» TASK DESCRIPTION
From the data that follows, print exactly the lines starting at the one containing "(226, 711) none" and ending at the one containing "(681, 1045) none"; include both of them and nothing more.

» MATERIAL SUPPLIED
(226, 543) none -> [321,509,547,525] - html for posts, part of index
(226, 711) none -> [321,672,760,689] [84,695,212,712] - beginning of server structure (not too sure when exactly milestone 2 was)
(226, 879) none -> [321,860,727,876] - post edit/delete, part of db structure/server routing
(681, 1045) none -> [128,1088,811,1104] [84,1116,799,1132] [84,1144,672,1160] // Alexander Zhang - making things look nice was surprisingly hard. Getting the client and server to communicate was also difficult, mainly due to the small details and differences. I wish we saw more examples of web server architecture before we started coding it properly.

* * *

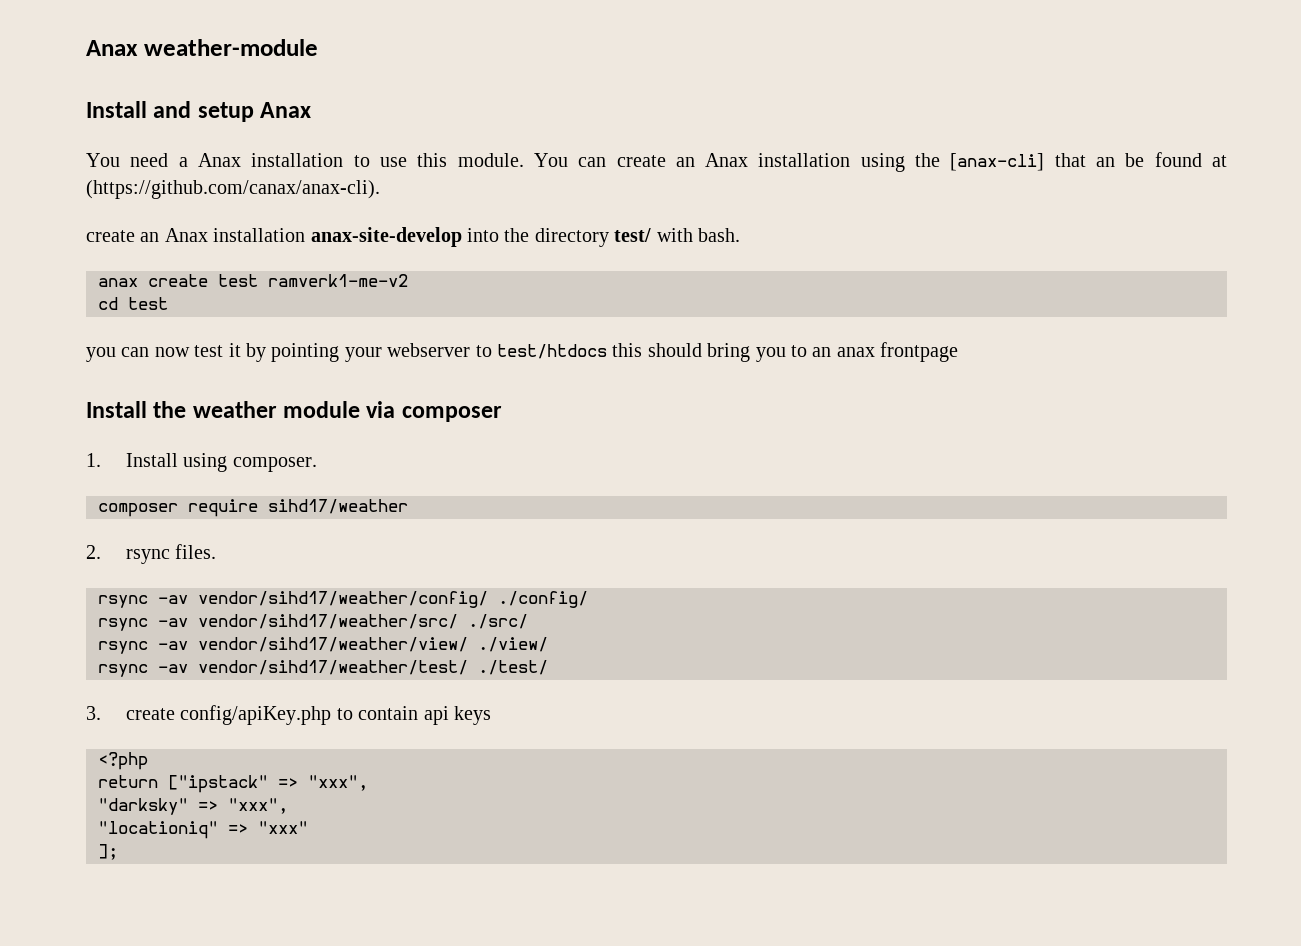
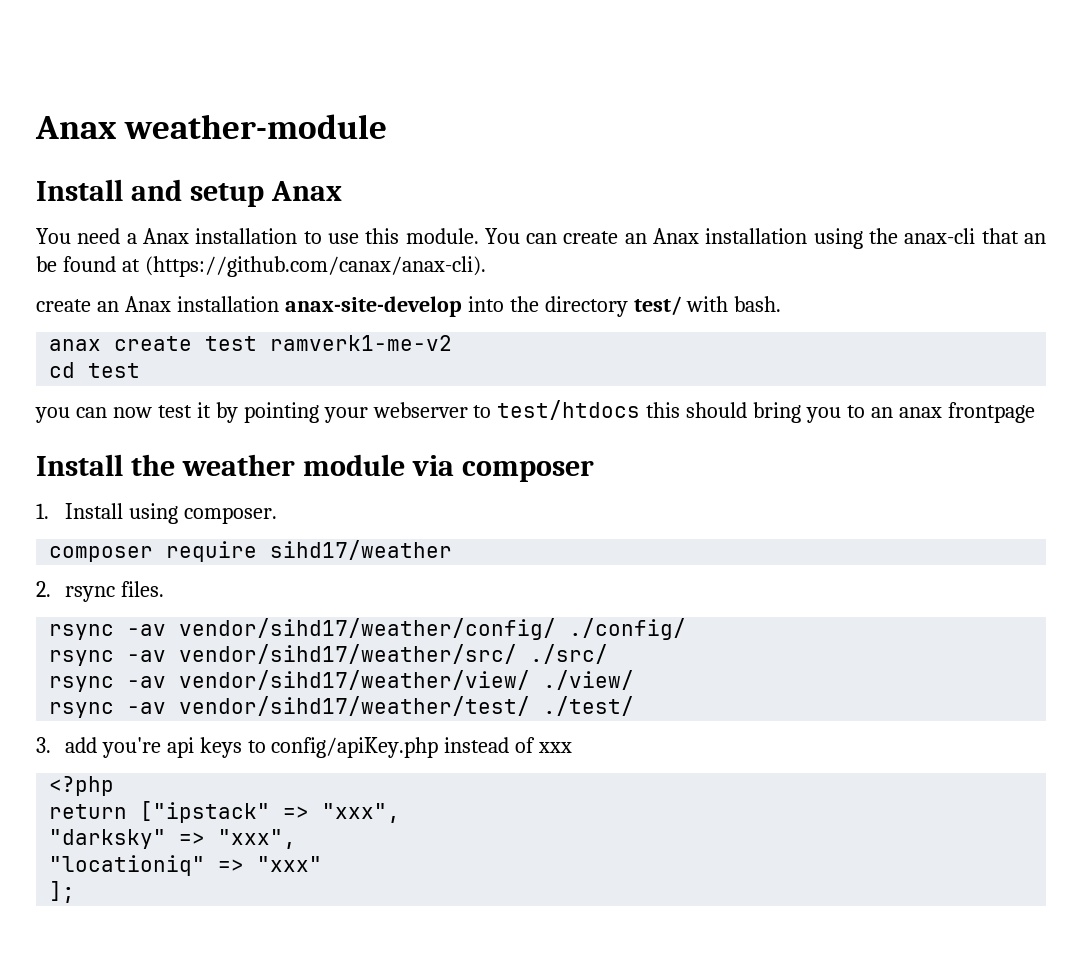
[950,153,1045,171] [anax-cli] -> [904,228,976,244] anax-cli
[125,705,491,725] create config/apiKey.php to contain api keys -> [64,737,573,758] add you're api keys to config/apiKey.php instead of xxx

» EXPECTED ANSWER
(226, 711) none -> [321,672,760,689] [84,695,212,712] - beginning of server structure (not too sure when exactly milestone 2 was)
(226, 879) none -> [321,860,727,876] - post edit/delete, part of db structure/server routing
(681, 1045) none -> [128,1088,811,1104] [84,1116,799,1132] [84,1144,672,1160] // Alexander Zhang - making things look nice was surprisingly hard. Getting the client and server to communicate was also difficult, mainly due to the small details and differences. I wish we saw more examples of web server architecture before we started coding it properly.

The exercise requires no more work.